Colonoscopies play a crucial role in preventing deadly cancer
Published: Sunday, March 24, 2013 at 5:02 p.m.
Last Modified: Sunday, March 24, 2013 at 5:45 p.m.
It’s not the sexiest cancer — and probably not one you’d discuss at the dinner table.
How to get screened
For more information on the screenings through NFRMC, call the toll-free line of Consult-a-Nurse at 800-611-6913.
The Screen for Life Program will hold its last free screenings sign-up day at the Palatka Super Walmart on March 30 from 10 a.m. to 2 p.m.
But colorectal cancer is the second-leading cause of death in the U.S. and the third-leading cause of cancer death in North Central Florida.
It’s also highly preventable if polyps in the intestinal tract — which can turn into cancerous tumors — are spotted early. Colonoscopies are the routine screening test that people should begin at age 50, since age is the biggest risk factor for colorectal cancer. To undergo them, people have to drink a liquid that helps clean out their bowels so doctors can examine the inside of their colon and rectum for any polyps.
In March, which is colorectal awareness month, local doctors have been targeting people for free screenings.
“We think it’s an enormous public service,” said Dr. Thomas Beers, a gastroenterologist at North Florida Regional Medical Center, whose Endoscopy Center, along with Digestive Disease Associates, is providing 31 free screenings to people who are eligible for Medicaid.

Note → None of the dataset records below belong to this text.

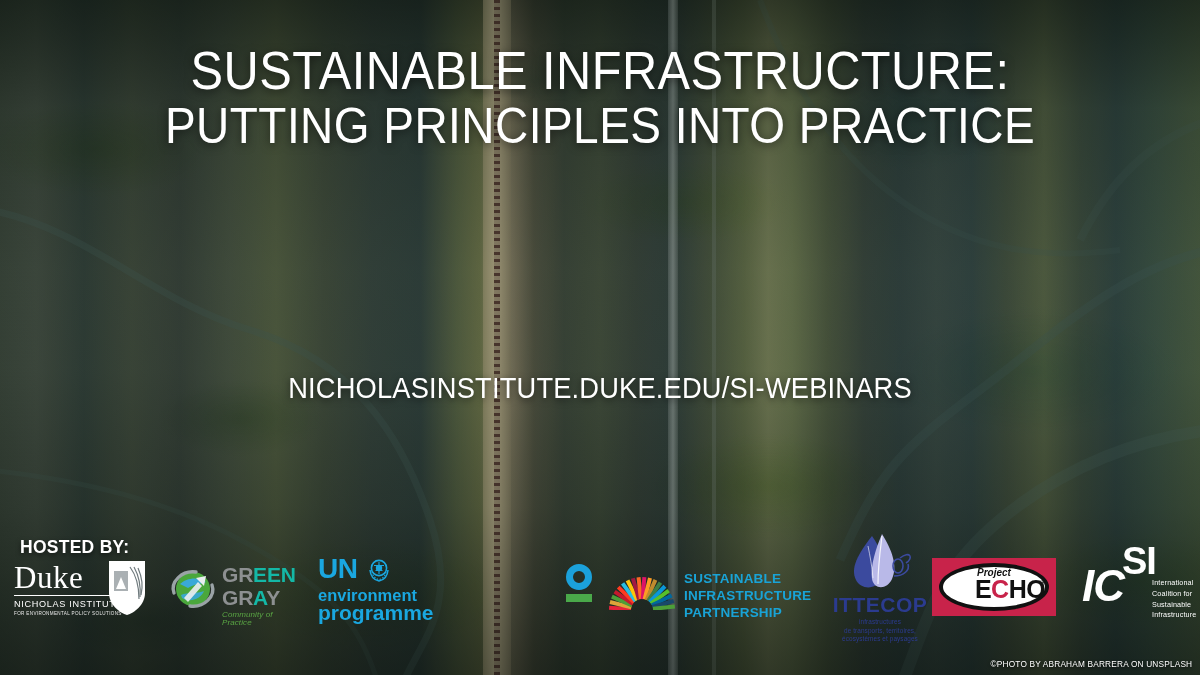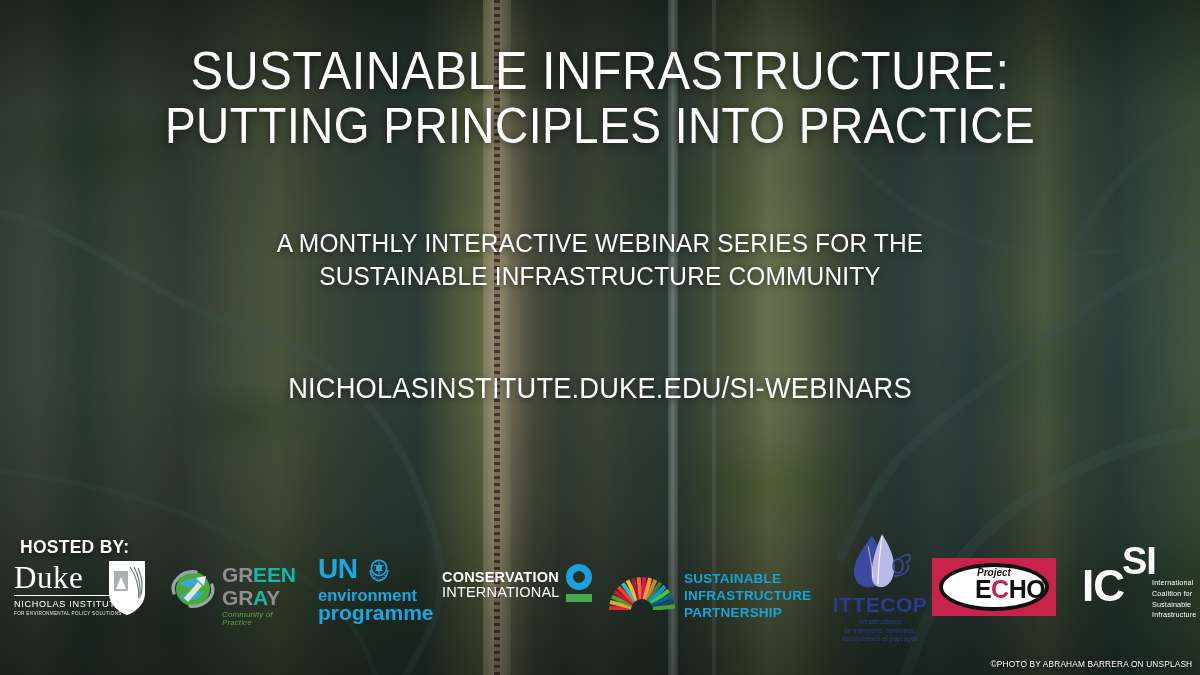"A MONTHLY INTERACTIVE WEBINAR SERIES" div.subtitle-block { html: <div> <div>A MONTHLY INTERACTIVE WEBINAR SERIES FOR THE</div> <div>SUSTAINABLE INFRASTRUCTURE COMMUNITY</div> </div> -> none }
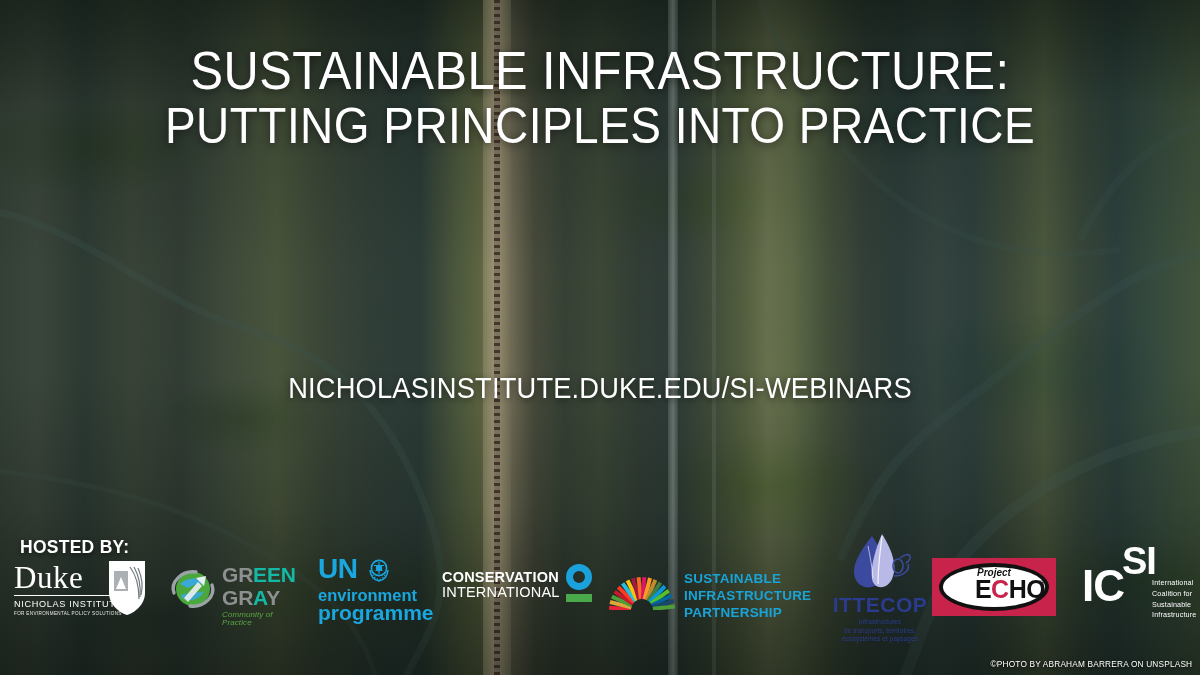"CONSERVATION" div.ci-text { html: <div> <div>CONSERVATION</div> <div>INTERNATIONAL</div> </div> -> none }
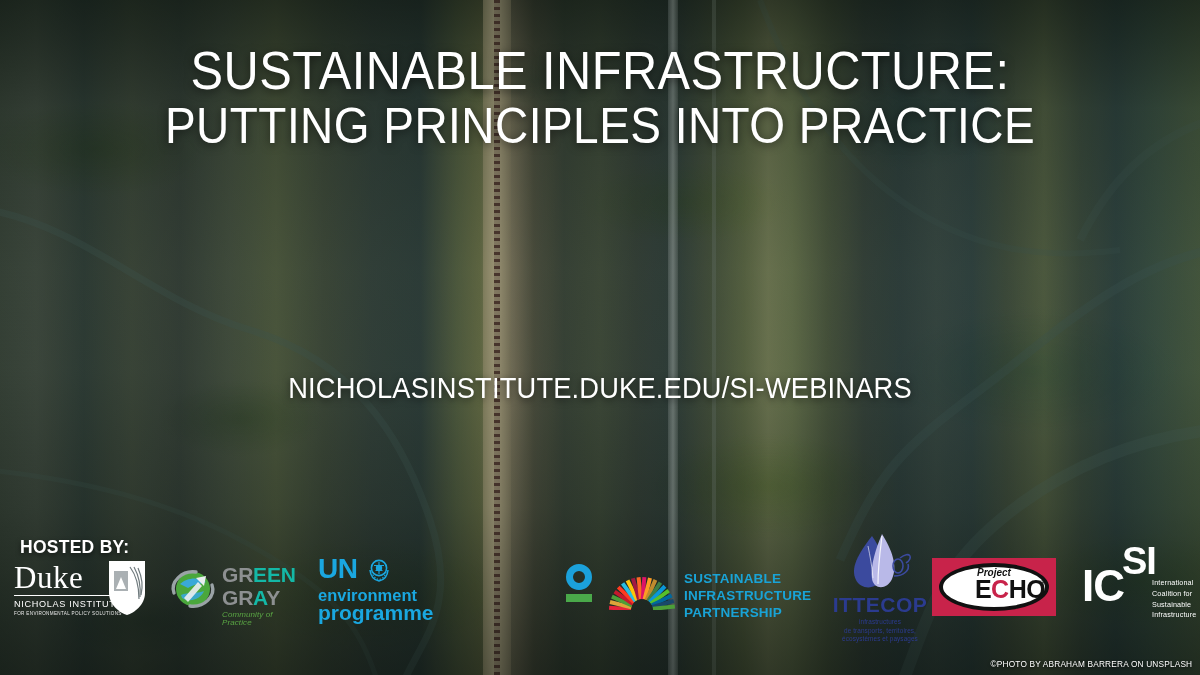"IC" .icsi-ic { font-style: none -> italic }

Beers said a colonoscopy “is probably the best test in order to prevent cancer.”
“We found a number of folks with cancer that otherwise wouldn’t have been caught, and a number have been prevented.”
Beers added that the cost/benefit analysis is also better for colon cancer than any other cancer, meaning it pays to be screened.
“It’s the easiest cancer to prevent, but the most expensive to treat,” added Jessica Peterson, the regional navigator for the Screen for Life Program at the Department of Health, which provides as many a 100 free screenings to people who qualify for Medicaid through Shands at the University of Florida with a grant from the Centers for Disease Control and Prevention.
Last year, two people who were diagnosed with colorectal cancer through the screening program were then treated for free at Shands.
Shands nurse navigator Amanda Sandlin, who works with the screening program, said she helps break down some of the other barriers to treatment by making patients aware of local resources: The American Cancer Society has a free transportation program so patients can get to treatments. Medicaid in certain counties also provides reduced-cost transportation. If patients have trouble coping with the diagnosis, she directs them to a psychologist.
“There’s so much support out there, so if we can talk to patients about that, it eases their minds,” Sandlin said.
The Screen for Life Program takes a bus out into smaller communities to reach more people. It’s gone to Chiefland, Starke, Live Oak and will be in Palatka on Saturday.
“What we realized is that transportation is a big issue for a lot of patients,” said Dr. Thomas George, an oncologist at Shands who works with the program. “Going to them instead of expecting them to come to us may be one of the ways to overcome disparities.”
But getting people to sign up for screenings is the first challenge, she added. One Saturday at the Walmart in Chiefland, a lot of people passed by the “Screen for Life” table to sign up for screenings. Some scrunched up their faces and said, “I don’t need it.”
“I think there’s a big stigma,” Sandlin said about colorectal cancer. “It’s invasive. It’s kind of ‘don’t ask, don’t tell.’ ”
That was Leona Ratliff’s attitude. When her gynecologist told her she had to get a colonoscopy 12 years ago, Ratliff, 69, of Lake City, ignored the advice.
“I go faithfully for my mammograms and paps. I said, ‘Just because I’m older, I don’t want to get things done,’ ” Ratliff said.
Her first colonoscopy revealed a polyp, but instead of undergoing colonoscopies in the years that followed to monitor that polyp, she let them slip by, she said. By the time she had another colonoscopy in 2008, she had colon cancer.
“Nobody ever sat me down and said, ‘Now that you know your body makes polyps, you are at risk of cancer,’ ” Ratliff said. “I found out by getting colon cancer myself.”
That’s why both screening programs focus on awareness in their campaign to get people screened.
“People need to be aware of how powerful the test is and the impact that the test has,” Beers said. He added that patients diagnosed early have a 90 percent survival rate after five years. That drops to 11 percent for people who wait for symptoms to appear and are diagnosed at later stages of the disease.
“If we can prevent one cancer, then the month has been worth every bit of effort,” Beers said.
Even if people don’t qualify for these programs, others in the area such as the physician referral network called “We Care” provide similar services, Peterson said.
“I get five calls a day from people who have rectal bleeding or other problems.”
They often call back a few weeks later to thank her for the referral, she added.
“We never leave someone high and dry,” Peterson said.